[[ Source information, beginning ]]

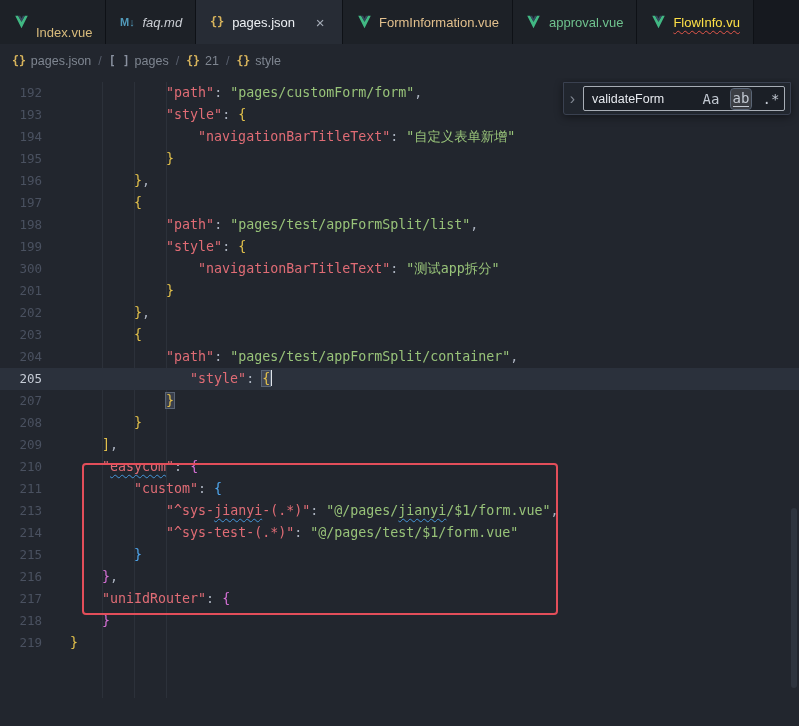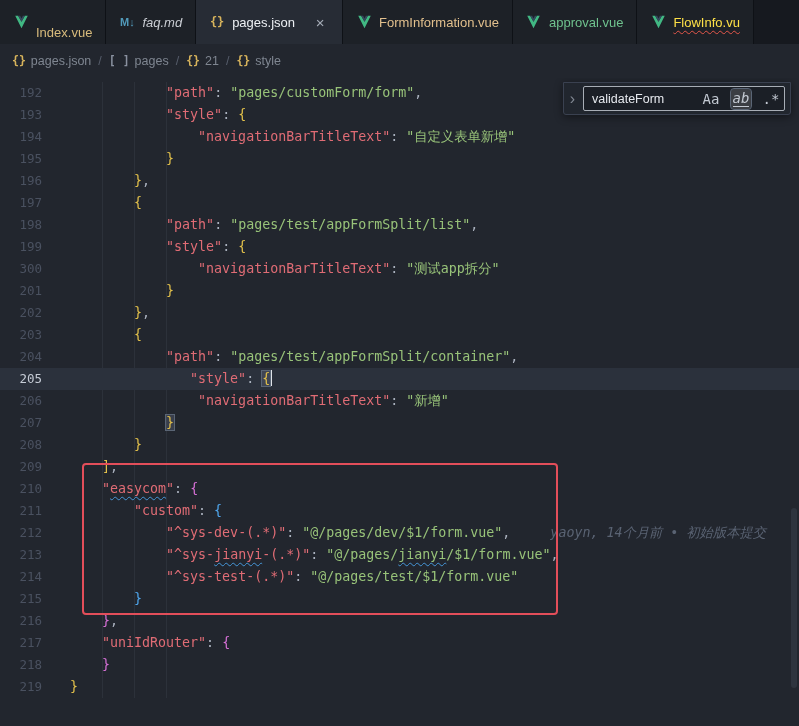--- a/index.html
+++ b/index.html
@@ -56,21 +56,21 @@
   .find { position: absolute; top: 4px; right: 8px; width: 228px; height: 33px; background: #21262e;
           border: 1px solid #3a4150; border-radius: 0 0 3px 3px; display: flex; align-items: center;
           padding: 0 5px 0 2px; gap: 4px; box-shadow: 0 2px 8px rgba(0,0,0,0.45); z-index: 7; }
   .find-toggle { width: 13px; color: #7f8691; font-size: 16px; line-height: 1; text-align: center; cursor: pointer; }
   .find-input { flex: 1; height: 25px; background: #1b1f26; border: 1px solid #a8aeb6; border-radius: 2px;
           display: flex; align-items: center; padding: 0 3px 0 8px; gap: 3px; }
   .find-text { flex: 1; color: #e6e9ee; font-size: 12.5px; }
   .find-btn { width: 20px; height: 20px; display: flex; align-items: center; justify-content: center;
           color: #c3c9d2; font-size: 14px; border-radius: 3px; font-family: "DejaVu Sans Mono", monospace; cursor: pointer; margin-left: 8px; }
   .find-btn.active { background: rgba(255,255,255,0.14); outline: 1px solid #5a6575; }
-  .find-btn .u { border-bottom: 1px solid currentColor; font-style: italic; }
+  .find-btn .u { border-bottom: 1px solid currentColor; }
 
   .scrollbar { position: absolute; right: 0; top: 0; width: 10px; height: 648px; z-index: 5; }
   .scroll-thumb { position: absolute; right: 2px; top: 430px; width: 6px; height: 180px;
           background: rgba(121,131,151,0.15); border-radius: 3px; }
 </style>
 </head>
 <body>
 
 <div class="tabbar">
     <div class="tab">
@@ -159,27 +159,25 @@
       <div class="code-line"><span class="ln">196</span><span class="code"><span class="tk-ws">        </span><span class="tk-gold">}</span><span class="tk-pun">,</span></span></div>
       <div class="code-line"><span class="ln">197</span><span class="code"><span class="tk-ws">        </span><span class="tk-gold">{</span></span></div>
       <div class="code-line"><span class="ln">198</span><span class="code"><span class="tk-ws">            </span><span class="tk-key">"path"</span><span class="tk-pun">: </span><span class="tk-str">"pages/test/appFormSplit/list"</span><span class="tk-pun">,</span></span></div>
       <div class="code-line"><span class="ln">199</span><span class="code"><span class="tk-ws">            </span><span class="tk-key">"style"</span><span class="tk-pun">: </span><span class="tk-gold">{</span></span></div>
       <div class="code-line"><span class="ln">300</span><span class="code"><span class="tk-ws">                </span><span class="tk-key">"navigationBarTitleText"</span><span class="tk-pun">: </span><span class="tk-str">"测试app拆分"</span></span></div>
       <div class="code-line"><span class="ln">201</span><span class="code"><span class="tk-ws">            </span><span class="tk-gold">}</span></span></div>
       <div class="code-line"><span class="ln">202</span><span class="code"><span class="tk-ws">        </span><span class="tk-gold">}</span><span class="tk-pun">,</span></span></div>
       <div class="code-line"><span class="ln">203</span><span class="code"><span class="tk-ws">        </span><span class="tk-gold">{</span></span></div>
       <div class="code-line"><span class="ln">204</span><span class="code"><span class="tk-ws">            </span><span class="tk-key">"path"</span><span class="tk-pun">: </span><span class="tk-str">"pages/test/appFormSplit/container"</span><span class="tk-pun">,</span></span></div>
       <div class="code-line current"><span class="ln">205</span><span class="code"><span class="tk-ws">            </span><span class="tk-key">"style"</span><span class="tk-pun">: </span><span class="tk-gold box">{</span><span class="caret"></span></span></div>
-      <div class="code-line"><span class="ln">206</span><span class="code"><span class="tk-ws">                </span><span class="tk-key">"navigationBarTitleText"</span><span class="tk-pun">: </span><span class="tk-str">"新增"</span></span></div>
       <div class="code-line"><span class="ln">207</span><span class="code"><span class="tk-ws">            </span><span class="tk-gold box">}</span></span></div>
       <div class="code-line"><span class="ln">208</span><span class="code"><span class="tk-ws">        </span><span class="tk-gold">}</span></span></div>
       <div class="code-line"><span class="ln">209</span><span class="code"><span class="tk-ws">    </span><span class="tk-gold">]</span><span class="tk-pun">,</span></span></div>
       <div class="code-line"><span class="ln">210</span><span class="code"><span class="tk-ws">    </span><span class="tk-key">"</span><span class="tk-key sq">easycom</span><span class="tk-key">"</span><span class="tk-pun">: </span><span class="tk-orchid">{</span></span></div>
       <div class="code-line"><span class="ln">211</span><span class="code"><span class="tk-ws">        </span><span class="tk-key">"custom"</span><span class="tk-pun">: </span><span class="tk-blue">{</span></span></div>
-      <div class="code-line"><span class="ln">212</span><span class="code"><span class="tk-ws">            </span><span class="tk-key">"^sys-dev-(.*)"</span><span class="tk-pun">: </span><span class="tk-str">"@/pages/dev/$1/form.vue"</span><span class="tk-pun">,</span><span class="tk-blame">     yaoyn, 14个月前 • 初始版本提交</span></span></div>
       <div class="code-line"><span class="ln">213</span><span class="code"><span class="tk-ws">            </span><span class="tk-key">"^sys-</span><span class="tk-key sq">jianyi</span><span class="tk-key">-(.*)"</span><span class="tk-pun">: </span><span class="tk-str">"@/pages/</span><span class="tk-str sq">jianyi</span><span class="tk-str">/$1/form.vue"</span><span class="tk-pun">,</span></span></div>
       <div class="code-line"><span class="ln">214</span><span class="code"><span class="tk-ws">            </span><span class="tk-key">"^sys-test-(.*)"</span><span class="tk-pun">: </span><span class="tk-str">"@/pages/test/$1/form.vue"</span></span></div>
       <div class="code-line"><span class="ln">215</span><span class="code"><span class="tk-ws">        </span><span class="tk-blue">}</span></span></div>
       <div class="code-line"><span class="ln">216</span><span class="code"><span class="tk-ws">    </span><span class="tk-orchid">}</span><span class="tk-pun">,</span></span></div>
       <div class="code-line"><span class="ln">217</span><span class="code"><span class="tk-ws">    </span><span class="tk-key">"uniIdRouter"</span><span class="tk-pun">: </span><span class="tk-orchid">{</span></span></div>
       <div class="code-line"><span class="ln">218</span><span class="code"><span class="tk-ws">    </span><span class="tk-orchid">}</span></span></div>
       <div class="code-line"><span class="ln">219</span><span class="code"><span class="tk-gold">}</span></span></div>
     </div>
 
   <div class="annotation-box"></div>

[[ Source information, end ]]

Task to complete: Give back the material above exactly, with each picture removed.

Output below:
--- a/index.html
+++ b/index.html
@@ -56,21 +56,21 @@
   .find { position: absolute; top: 4px; right: 8px; width: 228px; height: 33px; background: #21262e;
           border: 1px solid #3a4150; border-radius: 0 0 3px 3px; display: flex; align-items: center;
           padding: 0 5px 0 2px; gap: 4px; box-shadow: 0 2px 8px rgba(0,0,0,0.45); z-index: 7; }
   .find-toggle { width: 13px; color: #7f8691; font-size: 16px; line-height: 1; text-align: center; cursor: pointer; }
   .find-input { flex: 1; height: 25px; background: #1b1f26; border: 1px solid #a8aeb6; border-radius: 2px;
           display: flex; align-items: center; padding: 0 3px 0 8px; gap: 3px; }
   .find-text { flex: 1; color: #e6e9ee; font-size: 12.5px; }
   .find-btn { width: 20px; height: 20px; display: flex; align-items: center; justify-content: center;
           color: #c3c9d2; font-size: 14px; border-radius: 3px; font-family: "DejaVu Sans Mono", monospace; cursor: pointer; margin-left: 8px; }
   .find-btn.active { background: rgba(255,255,255,0.14); outline: 1px solid #5a6575; }
-  .find-btn .u { border-bottom: 1px solid currentColor; font-style: italic; }
+  .find-btn .u { border-bottom: 1px solid currentColor; }
 
   .scrollbar { position: absolute; right: 0; top: 0; width: 10px; height: 648px; z-index: 5; }
   .scroll-thumb { position: absolute; right: 2px; top: 430px; width: 6px; height: 180px;
           background: rgba(121,131,151,0.15); border-radius: 3px; }
 </style>
 </head>
 <body>
 
 <div class="tabbar">
     <div class="tab">
@@ -159,27 +159,25 @@
       <div class="code-line"><span class="ln">196</span><span class="code"><span class="tk-ws">        </span><span class="tk-gold">}</span><span class="tk-pun">,</span></span></div>
       <div class="code-line"><span class="ln">197</span><span class="code"><span class="tk-ws">        </span><span class="tk-gold">{</span></span></div>
       <div class="code-line"><span class="ln">198</span><span class="code"><span class="tk-ws">            </span><span class="tk-key">"path"</span><span class="tk-pun">: </span><span class="tk-str">"pages/test/appFormSplit/list"</span><span class="tk-pun">,</span></span></div>
       <div class="code-line"><span class="ln">199</span><span class="code"><span class="tk-ws">            </span><span class="tk-key">"style"</span><span class="tk-pun">: </span><span class="tk-gold">{</span></span></div>
       <div class="code-line"><span class="ln">300</span><span class="code"><span class="tk-ws">                </span><span class="tk-key">"navigationBarTitleText"</span><span class="tk-pun">: </span><span class="tk-str">"测试app拆分"</span></span></div>
       <div class="code-line"><span class="ln">201</span><span class="code"><span class="tk-ws">            </span><span class="tk-gold">}</span></span></div>
       <div class="code-line"><span class="ln">202</span><span class="code"><span class="tk-ws">        </span><span class="tk-gold">}</span><span class="tk-pun">,</span></span></div>
       <div class="code-line"><span class="ln">203</span><span class="code"><span class="tk-ws">        </span><span class="tk-gold">{</span></span></div>
       <div class="code-line"><span class="ln">204</span><span class="code"><span class="tk-ws">            </span><span class="tk-key">"path"</span><span class="tk-pun">: </span><span class="tk-str">"pages/test/appFormSplit/container"</span><span class="tk-pun">,</span></span></div>
       <div class="code-line current"><span class="ln">205</span><span class="code"><span class="tk-ws">            </span><span class="tk-key">"style"</span><span class="tk-pun">: </span><span class="tk-gold box">{</span><span class="caret"></span></span></div>
-      <div class="code-line"><span class="ln">206</span><span class="code"><span class="tk-ws">                </span><span class="tk-key">"navigationBarTitleText"</span><span class="tk-pun">: </span><span class="tk-str">"新增"</span></span></div>
       <div class="code-line"><span class="ln">207</span><span class="code"><span class="tk-ws">            </span><span class="tk-gold box">}</span></span></div>
       <div class="code-line"><span class="ln">208</span><span class="code"><span class="tk-ws">        </span><span class="tk-gold">}</span></span></div>
       <div class="code-line"><span class="ln">209</span><span class="code"><span class="tk-ws">    </span><span class="tk-gold">]</span><span class="tk-pun">,</span></span></div>
       <div class="code-line"><span class="ln">210</span><span class="code"><span class="tk-ws">    </span><span class="tk-key">"</span><span class="tk-key sq">easycom</span><span class="tk-key">"</span><span class="tk-pun">: </span><span class="tk-orchid">{</span></span></div>
       <div class="code-line"><span class="ln">211</span><span class="code"><span class="tk-ws">        </span><span class="tk-key">"custom"</span><span class="tk-pun">: </span><span class="tk-blue">{</span></span></div>
-      <div class="code-line"><span class="ln">212</span><span class="code"><span class="tk-ws">            </span><span class="tk-key">"^sys-dev-(.*)"</span><span class="tk-pun">: </span><span class="tk-str">"@/pages/dev/$1/form.vue"</span><span class="tk-pun">,</span><span class="tk-blame">     yaoyn, 14个月前 • 初始版本提交</span></span></div>
       <div class="code-line"><span class="ln">213</span><span class="code"><span class="tk-ws">            </span><span class="tk-key">"^sys-</span><span class="tk-key sq">jianyi</span><span class="tk-key">-(.*)"</span><span class="tk-pun">: </span><span class="tk-str">"@/pages/</span><span class="tk-str sq">jianyi</span><span class="tk-str">/$1/form.vue"</span><span class="tk-pun">,</span></span></div>
       <div class="code-line"><span class="ln">214</span><span class="code"><span class="tk-ws">            </span><span class="tk-key">"^sys-test-(.*)"</span><span class="tk-pun">: </span><span class="tk-str">"@/pages/test/$1/form.vue"</span></span></div>
       <div class="code-line"><span class="ln">215</span><span class="code"><span class="tk-ws">        </span><span class="tk-blue">}</span></span></div>
       <div class="code-line"><span class="ln">216</span><span class="code"><span class="tk-ws">    </span><span class="tk-orchid">}</span><span class="tk-pun">,</span></span></div>
       <div class="code-line"><span class="ln">217</span><span class="code"><span class="tk-ws">    </span><span class="tk-key">"uniIdRouter"</span><span class="tk-pun">: </span><span class="tk-orchid">{</span></span></div>
       <div class="code-line"><span class="ln">218</span><span class="code"><span class="tk-ws">    </span><span class="tk-orchid">}</span></span></div>
       <div class="code-line"><span class="ln">219</span><span class="code"><span class="tk-gold">}</span></span></div>
     </div>
 
   <div class="annotation-box"></div>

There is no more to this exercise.